For Twitter to survive those lawsuits, it would have to ensure that it knew the true identity of every Twitter user (and how to reach that person) so that it could sue them to recover the copyright damages they'd agreed to pay. Twitter would
then have to sue those users to get its money back. Assuming that the user had enough money to pay for Twitter's legal fees and the fines it had already paid, Twitter might be made whole... eventually. But for this to work, Twitter would have
to hire every contract lawyer alive today to chase its users and collect from them. This is no more sustainable than hiring every copyright lawyer alive today to check every tweet before it is published.
Small tech companies would be harmed even more than large ones
It's true that the Directive exempts "Microenterprises and small-sized enterprises" from Article 13, but that doesn't mean that they're safe. The instant a company crosses the threshold from "small" to "not-small"
(which is still a lot smaller than Google or Facebook), it has to implement Article 13's filters. That's a multi-hundred-million-dollar tax on growth, all but ensuring that the small Made-in-the-EU competitors to American Big Tech firms will
never grow to challenge them. Plus, those exceptions are controversial in the Trilogue, and may disappear after yet more rightsholder lobbying.
Existing filter technologies are a disaster for speech and innovation
ContentID is YouTube's proprietary copyright filter. It works by allowing a small, trusted cadre of rightsholders to claim works as their own copyright, and limits users' ability to post those works according to the rightsholders' wishes, which
are more restrictive than what the law's user protections would allow. ContentID then compares the soundtrack (but not the video component) of any user uploads to the database to see whether it is a match.
Everyone hates ContentID. Universal and the other big rightsholders complain loudly and frequently that ContentID is too easy for infringers to bypass.
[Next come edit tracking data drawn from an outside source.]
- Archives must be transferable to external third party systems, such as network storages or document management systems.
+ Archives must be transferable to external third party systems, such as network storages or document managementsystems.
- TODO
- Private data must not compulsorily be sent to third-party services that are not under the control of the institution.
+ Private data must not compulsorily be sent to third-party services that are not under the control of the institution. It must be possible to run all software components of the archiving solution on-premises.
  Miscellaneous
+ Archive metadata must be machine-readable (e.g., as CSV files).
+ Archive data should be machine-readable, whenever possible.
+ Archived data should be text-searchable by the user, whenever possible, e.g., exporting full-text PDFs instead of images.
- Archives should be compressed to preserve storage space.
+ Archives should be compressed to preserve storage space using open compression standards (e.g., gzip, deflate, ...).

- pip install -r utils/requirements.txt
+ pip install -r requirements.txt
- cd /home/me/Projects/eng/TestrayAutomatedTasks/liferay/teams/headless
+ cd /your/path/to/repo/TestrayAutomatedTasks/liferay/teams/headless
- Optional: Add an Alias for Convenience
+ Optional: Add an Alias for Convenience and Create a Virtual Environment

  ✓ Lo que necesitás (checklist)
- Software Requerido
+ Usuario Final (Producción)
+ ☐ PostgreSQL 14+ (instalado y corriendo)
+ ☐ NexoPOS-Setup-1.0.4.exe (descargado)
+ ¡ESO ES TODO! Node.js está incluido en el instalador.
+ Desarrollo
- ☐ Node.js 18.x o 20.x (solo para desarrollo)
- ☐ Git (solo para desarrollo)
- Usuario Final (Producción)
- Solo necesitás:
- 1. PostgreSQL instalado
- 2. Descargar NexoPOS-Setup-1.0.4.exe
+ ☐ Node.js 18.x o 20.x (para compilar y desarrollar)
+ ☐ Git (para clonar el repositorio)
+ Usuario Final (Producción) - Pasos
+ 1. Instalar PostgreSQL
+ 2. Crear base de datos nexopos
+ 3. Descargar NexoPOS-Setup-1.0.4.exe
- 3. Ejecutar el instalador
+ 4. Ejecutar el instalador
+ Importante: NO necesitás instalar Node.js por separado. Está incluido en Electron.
YouTube users point out that ContentID blocks all kind of legit material, including silence
, birdsong , and music uploaded by the actual artist for distribution on YouTube . In many cases, this isn't a 'mistake,' in the sense that Google has agreed to let the big rightsholders block or monetize videos that do not infringe any
copyright, but instead make a fair use of copyrighted material.
ContentID does a small job, poorly: filtering the soundtracks of videos to check for matches with a database populated by a small, trusted group. No one (who understands technology) seriously believes that it will scale up to blocking
everything that anyone claims as a copyrighted work (without having to show any proof of that claim or even identify themselves!), including videos, stills, text, and more.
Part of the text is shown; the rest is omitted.